Services

infra / running

Tailscale

Mesh VPN with redundant subnet routers — my homelab's LAN follows me anywhere I have a connection.

What it is

Tailscale is a mesh VPN built on WireGuard. Every device I own joins one tailnet; every device can reach every other device by hostname or stable tailnet IP, regardless of NAT or network. The trick that makes it useful for a homelab is subnet routing — a designated node on the home LAN advertises the whole /24 to the tailnet, so my phone on cellular can hit any homelab IP as if it were on the home network.

Why I run it

I want remote access to internal services without exposing anything to the public internet. Tailscale gives me that with no port forwards, no inbound firewall rules, no public DNS for internal stuff. The phone, the laptop, the workstation, and the homelab itself are all on the same tailnet; from anywhere I can curl an internal IP and have it work.

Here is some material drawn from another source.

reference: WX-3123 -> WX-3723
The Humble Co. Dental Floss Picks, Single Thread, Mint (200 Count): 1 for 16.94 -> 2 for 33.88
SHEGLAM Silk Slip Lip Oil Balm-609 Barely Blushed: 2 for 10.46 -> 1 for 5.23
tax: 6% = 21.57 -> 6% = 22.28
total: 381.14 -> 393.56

The free tier is generous enough for personal use. The trade-off is depending on a third party for the coordination plane — but the actual data plane is direct WireGuard between my devices, end-to-end encrypted, no Tailscale-the-company-in-the-middle.

How I use it

Day to day I barely notice it. The phone has Tailscale on; the workstation has Tailscale on; Open WebUI and the homepage and the Vaultwarden vault all load over their internal hostnames the same way they do at home. No mode switch, no "enable VPN when away" toggle.

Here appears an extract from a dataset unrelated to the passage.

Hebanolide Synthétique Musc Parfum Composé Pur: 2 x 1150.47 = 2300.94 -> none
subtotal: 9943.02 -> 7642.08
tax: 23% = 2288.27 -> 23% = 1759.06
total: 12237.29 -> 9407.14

The setup I'm proud of: two subnet routers, one on each Proxmox node, both advertising the same /24. Tailscale's coordination plane picks the active gateway based on path quality and silently fails over if one becomes unreachable. The motivation was a hard crash of one node a few weeks back — I lost remote access entirely until it recovered. Two gateways on different nodes mean a single-node failure no longer takes out remote access.